What is required: Print every line below exactly as written, but leave the pictures behind.

Material for the task:
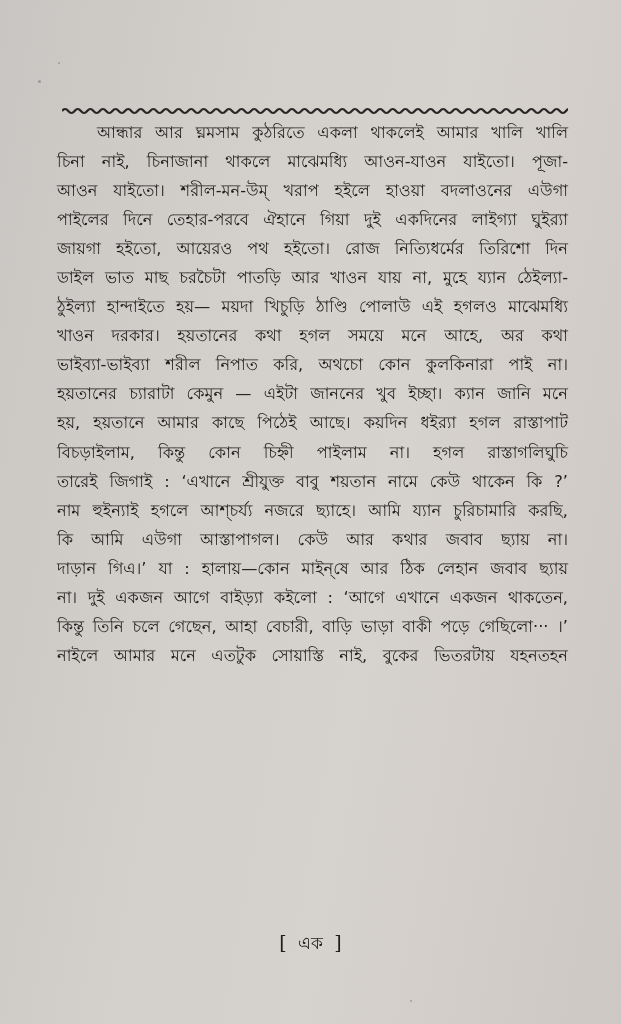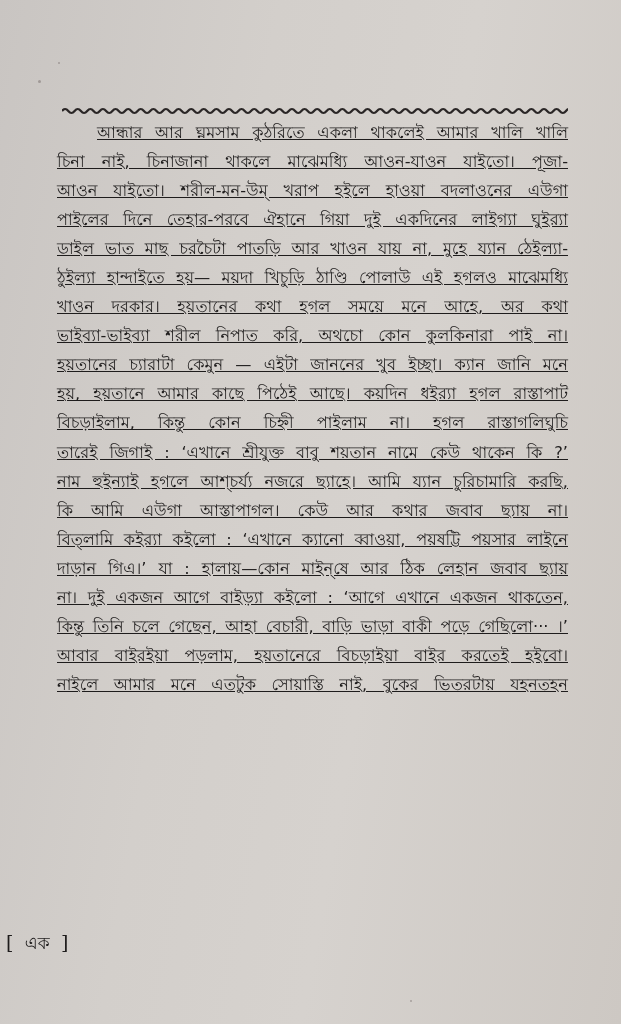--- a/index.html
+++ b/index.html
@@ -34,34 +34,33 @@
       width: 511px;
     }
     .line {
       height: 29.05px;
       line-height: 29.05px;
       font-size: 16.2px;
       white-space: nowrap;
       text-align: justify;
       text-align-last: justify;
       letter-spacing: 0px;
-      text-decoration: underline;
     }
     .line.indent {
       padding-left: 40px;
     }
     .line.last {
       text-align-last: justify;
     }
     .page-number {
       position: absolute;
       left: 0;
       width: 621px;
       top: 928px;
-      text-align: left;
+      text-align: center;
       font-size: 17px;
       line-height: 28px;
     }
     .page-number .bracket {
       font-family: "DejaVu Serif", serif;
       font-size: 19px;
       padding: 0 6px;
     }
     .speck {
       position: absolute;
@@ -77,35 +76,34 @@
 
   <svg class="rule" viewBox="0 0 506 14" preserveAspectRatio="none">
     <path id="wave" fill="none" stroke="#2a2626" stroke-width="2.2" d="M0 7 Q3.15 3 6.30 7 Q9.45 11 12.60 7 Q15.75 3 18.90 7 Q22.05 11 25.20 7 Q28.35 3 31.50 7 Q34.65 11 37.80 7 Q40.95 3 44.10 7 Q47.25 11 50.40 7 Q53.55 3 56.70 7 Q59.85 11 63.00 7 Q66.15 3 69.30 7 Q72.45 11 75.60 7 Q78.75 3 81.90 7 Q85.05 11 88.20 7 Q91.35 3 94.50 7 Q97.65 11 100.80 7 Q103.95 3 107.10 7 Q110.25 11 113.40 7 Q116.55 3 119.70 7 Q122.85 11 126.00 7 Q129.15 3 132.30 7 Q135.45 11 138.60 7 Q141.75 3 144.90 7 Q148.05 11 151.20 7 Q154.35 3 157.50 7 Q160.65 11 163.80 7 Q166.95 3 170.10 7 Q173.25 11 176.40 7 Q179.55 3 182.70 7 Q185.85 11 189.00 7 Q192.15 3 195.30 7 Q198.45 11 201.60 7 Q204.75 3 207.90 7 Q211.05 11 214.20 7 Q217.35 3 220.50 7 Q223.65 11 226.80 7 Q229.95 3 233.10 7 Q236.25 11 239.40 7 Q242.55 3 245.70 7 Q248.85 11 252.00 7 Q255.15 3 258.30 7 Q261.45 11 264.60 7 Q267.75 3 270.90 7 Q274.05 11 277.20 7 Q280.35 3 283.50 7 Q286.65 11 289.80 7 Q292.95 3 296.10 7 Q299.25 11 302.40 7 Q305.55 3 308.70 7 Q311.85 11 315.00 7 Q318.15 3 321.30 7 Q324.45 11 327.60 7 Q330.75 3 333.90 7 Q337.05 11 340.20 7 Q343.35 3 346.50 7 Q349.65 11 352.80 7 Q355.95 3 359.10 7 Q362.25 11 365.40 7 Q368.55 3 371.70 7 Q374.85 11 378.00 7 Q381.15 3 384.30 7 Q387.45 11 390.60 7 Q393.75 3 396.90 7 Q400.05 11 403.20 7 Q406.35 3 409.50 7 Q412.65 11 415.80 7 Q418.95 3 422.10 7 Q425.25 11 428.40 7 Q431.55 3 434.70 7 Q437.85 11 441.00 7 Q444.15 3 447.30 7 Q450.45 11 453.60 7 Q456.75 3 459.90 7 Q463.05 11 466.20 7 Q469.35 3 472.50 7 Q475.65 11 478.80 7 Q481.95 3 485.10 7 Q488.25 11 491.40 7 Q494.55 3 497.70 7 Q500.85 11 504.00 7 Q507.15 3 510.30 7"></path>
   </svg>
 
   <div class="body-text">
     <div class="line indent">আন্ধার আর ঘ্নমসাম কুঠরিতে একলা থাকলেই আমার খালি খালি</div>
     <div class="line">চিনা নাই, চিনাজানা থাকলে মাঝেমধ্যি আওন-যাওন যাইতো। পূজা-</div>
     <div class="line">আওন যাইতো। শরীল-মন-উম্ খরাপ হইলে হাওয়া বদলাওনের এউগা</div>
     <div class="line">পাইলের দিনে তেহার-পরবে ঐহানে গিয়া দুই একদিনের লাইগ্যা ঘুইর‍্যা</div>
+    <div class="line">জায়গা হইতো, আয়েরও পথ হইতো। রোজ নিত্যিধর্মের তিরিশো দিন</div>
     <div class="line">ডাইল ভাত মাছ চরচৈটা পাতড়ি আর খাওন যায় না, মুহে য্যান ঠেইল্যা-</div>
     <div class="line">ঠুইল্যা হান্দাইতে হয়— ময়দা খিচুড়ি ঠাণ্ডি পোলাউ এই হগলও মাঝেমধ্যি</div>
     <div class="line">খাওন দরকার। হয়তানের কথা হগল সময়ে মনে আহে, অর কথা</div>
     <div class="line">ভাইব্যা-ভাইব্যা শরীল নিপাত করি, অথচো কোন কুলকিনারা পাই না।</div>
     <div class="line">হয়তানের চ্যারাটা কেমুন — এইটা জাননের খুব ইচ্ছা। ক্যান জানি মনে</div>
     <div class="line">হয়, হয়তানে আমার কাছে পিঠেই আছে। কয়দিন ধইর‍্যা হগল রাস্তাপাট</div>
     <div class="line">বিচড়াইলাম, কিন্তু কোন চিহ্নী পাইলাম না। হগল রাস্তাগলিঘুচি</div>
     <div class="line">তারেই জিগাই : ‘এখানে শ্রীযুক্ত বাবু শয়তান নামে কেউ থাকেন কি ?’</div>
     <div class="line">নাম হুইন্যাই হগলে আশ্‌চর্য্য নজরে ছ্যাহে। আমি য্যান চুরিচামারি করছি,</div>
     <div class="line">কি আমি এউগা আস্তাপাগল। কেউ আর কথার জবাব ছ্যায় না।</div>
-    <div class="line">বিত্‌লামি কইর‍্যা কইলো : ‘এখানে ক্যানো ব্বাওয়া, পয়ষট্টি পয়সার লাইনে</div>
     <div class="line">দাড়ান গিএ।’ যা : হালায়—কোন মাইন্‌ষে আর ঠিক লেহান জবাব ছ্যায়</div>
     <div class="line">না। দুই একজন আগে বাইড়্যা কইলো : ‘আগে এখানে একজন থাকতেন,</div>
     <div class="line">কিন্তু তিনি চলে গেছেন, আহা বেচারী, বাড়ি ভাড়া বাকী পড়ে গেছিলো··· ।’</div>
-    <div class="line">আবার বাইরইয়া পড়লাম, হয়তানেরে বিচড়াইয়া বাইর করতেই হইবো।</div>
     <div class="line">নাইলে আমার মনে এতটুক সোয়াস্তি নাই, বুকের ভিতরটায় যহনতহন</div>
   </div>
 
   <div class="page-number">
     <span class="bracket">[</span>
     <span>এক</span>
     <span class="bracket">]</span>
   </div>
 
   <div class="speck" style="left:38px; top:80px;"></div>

Response to the task:
--- a/index.html
+++ b/index.html
@@ -34,34 +34,33 @@
       width: 511px;
     }
     .line {
       height: 29.05px;
       line-height: 29.05px;
       font-size: 16.2px;
       white-space: nowrap;
       text-align: justify;
       text-align-last: justify;
       letter-spacing: 0px;
-      text-decoration: underline;
     }
     .line.indent {
       padding-left: 40px;
     }
     .line.last {
       text-align-last: justify;
     }
     .page-number {
       position: absolute;
       left: 0;
       width: 621px;
       top: 928px;
-      text-align: left;
+      text-align: center;
       font-size: 17px;
       line-height: 28px;
     }
     .page-number .bracket {
       font-family: "DejaVu Serif", serif;
       font-size: 19px;
       padding: 0 6px;
     }
     .speck {
       position: absolute;
@@ -77,35 +76,34 @@
 
   <svg class="rule" viewBox="0 0 506 14" preserveAspectRatio="none">
     <path id="wave" fill="none" stroke="#2a2626" stroke-width="2.2" d="M0 7 Q3.15 3 6.30 7 Q9.45 11 12.60 7 Q15.75 3 18.90 7 Q22.05 11 25.20 7 Q28.35 3 31.50 7 Q34.65 11 37.80 7 Q40.95 3 44.10 7 Q47.25 11 50.40 7 Q53.55 3 56.70 7 Q59.85 11 63.00 7 Q66.15 3 69.30 7 Q72.45 11 75.60 7 Q78.75 3 81.90 7 Q85.05 11 88.20 7 Q91.35 3 94.50 7 Q97.65 11 100.80 7 Q103.95 3 107.10 7 Q110.25 11 113.40 7 Q116.55 3 119.70 7 Q122.85 11 126.00 7 Q129.15 3 132.30 7 Q135.45 11 138.60 7 Q141.75 3 144.90 7 Q148.05 11 151.20 7 Q154.35 3 157.50 7 Q160.65 11 163.80 7 Q166.95 3 170.10 7 Q173.25 11 176.40 7 Q179.55 3 182.70 7 Q185.85 11 189.00 7 Q192.15 3 195.30 7 Q198.45 11 201.60 7 Q204.75 3 207.90 7 Q211.05 11 214.20 7 Q217.35 3 220.50 7 Q223.65 11 226.80 7 Q229.95 3 233.10 7 Q236.25 11 239.40 7 Q242.55 3 245.70 7 Q248.85 11 252.00 7 Q255.15 3 258.30 7 Q261.45 11 264.60 7 Q267.75 3 270.90 7 Q274.05 11 277.20 7 Q280.35 3 283.50 7 Q286.65 11 289.80 7 Q292.95 3 296.10 7 Q299.25 11 302.40 7 Q305.55 3 308.70 7 Q311.85 11 315.00 7 Q318.15 3 321.30 7 Q324.45 11 327.60 7 Q330.75 3 333.90 7 Q337.05 11 340.20 7 Q343.35 3 346.50 7 Q349.65 11 352.80 7 Q355.95 3 359.10 7 Q362.25 11 365.40 7 Q368.55 3 371.70 7 Q374.85 11 378.00 7 Q381.15 3 384.30 7 Q387.45 11 390.60 7 Q393.75 3 396.90 7 Q400.05 11 403.20 7 Q406.35 3 409.50 7 Q412.65 11 415.80 7 Q418.95 3 422.10 7 Q425.25 11 428.40 7 Q431.55 3 434.70 7 Q437.85 11 441.00 7 Q444.15 3 447.30 7 Q450.45 11 453.60 7 Q456.75 3 459.90 7 Q463.05 11 466.20 7 Q469.35 3 472.50 7 Q475.65 11 478.80 7 Q481.95 3 485.10 7 Q488.25 11 491.40 7 Q494.55 3 497.70 7 Q500.85 11 504.00 7 Q507.15 3 510.30 7"></path>
   </svg>
 
   <div class="body-text">
     <div class="line indent">আন্ধার আর ঘ্নমসাম কুঠরিতে একলা থাকলেই আমার খালি খালি</div>
     <div class="line">চিনা নাই, চিনাজানা থাকলে মাঝেমধ্যি আওন-যাওন যাইতো। পূজা-</div>
     <div class="line">আওন যাইতো। শরীল-মন-উম্ খরাপ হইলে হাওয়া বদলাওনের এউগা</div>
     <div class="line">পাইলের দিনে তেহার-পরবে ঐহানে গিয়া দুই একদিনের লাইগ্যা ঘুইর‍্যা</div>
+    <div class="line">জায়গা হইতো, আয়েরও পথ হইতো। রোজ নিত্যিধর্মের তিরিশো দিন</div>
     <div class="line">ডাইল ভাত মাছ চরচৈটা পাতড়ি আর খাওন যায় না, মুহে য্যান ঠেইল্যা-</div>
     <div class="line">ঠুইল্যা হান্দাইতে হয়— ময়দা খিচুড়ি ঠাণ্ডি পোলাউ এই হগলও মাঝেমধ্যি</div>
     <div class="line">খাওন দরকার। হয়তানের কথা হগল সময়ে মনে আহে, অর কথা</div>
     <div class="line">ভাইব্যা-ভাইব্যা শরীল নিপাত করি, অথচো কোন কুলকিনারা পাই না।</div>
     <div class="line">হয়তানের চ্যারাটা কেমুন — এইটা জাননের খুব ইচ্ছা। ক্যান জানি মনে</div>
     <div class="line">হয়, হয়তানে আমার কাছে পিঠেই আছে। কয়দিন ধইর‍্যা হগল রাস্তাপাট</div>
     <div class="line">বিচড়াইলাম, কিন্তু কোন চিহ্নী পাইলাম না। হগল রাস্তাগলিঘুচি</div>
     <div class="line">তারেই জিগাই : ‘এখানে শ্রীযুক্ত বাবু শয়তান নামে কেউ থাকেন কি ?’</div>
     <div class="line">নাম হুইন্যাই হগলে আশ্‌চর্য্য নজরে ছ্যাহে। আমি য্যান চুরিচামারি করছি,</div>
     <div class="line">কি আমি এউগা আস্তাপাগল। কেউ আর কথার জবাব ছ্যায় না।</div>
-    <div class="line">বিত্‌লামি কইর‍্যা কইলো : ‘এখানে ক্যানো ব্বাওয়া, পয়ষট্টি পয়সার লাইনে</div>
     <div class="line">দাড়ান গিএ।’ যা : হালায়—কোন মাইন্‌ষে আর ঠিক লেহান জবাব ছ্যায়</div>
     <div class="line">না। দুই একজন আগে বাইড়্যা কইলো : ‘আগে এখানে একজন থাকতেন,</div>
     <div class="line">কিন্তু তিনি চলে গেছেন, আহা বেচারী, বাড়ি ভাড়া বাকী পড়ে গেছিলো··· ।’</div>
-    <div class="line">আবার বাইরইয়া পড়লাম, হয়তানেরে বিচড়াইয়া বাইর করতেই হইবো।</div>
     <div class="line">নাইলে আমার মনে এতটুক সোয়াস্তি নাই, বুকের ভিতরটায় যহনতহন</div>
   </div>
 
   <div class="page-number">
     <span class="bracket">[</span>
     <span>এক</span>
     <span class="bracket">]</span>
   </div>
 
   <div class="speck" style="left:38px; top:80px;"></div>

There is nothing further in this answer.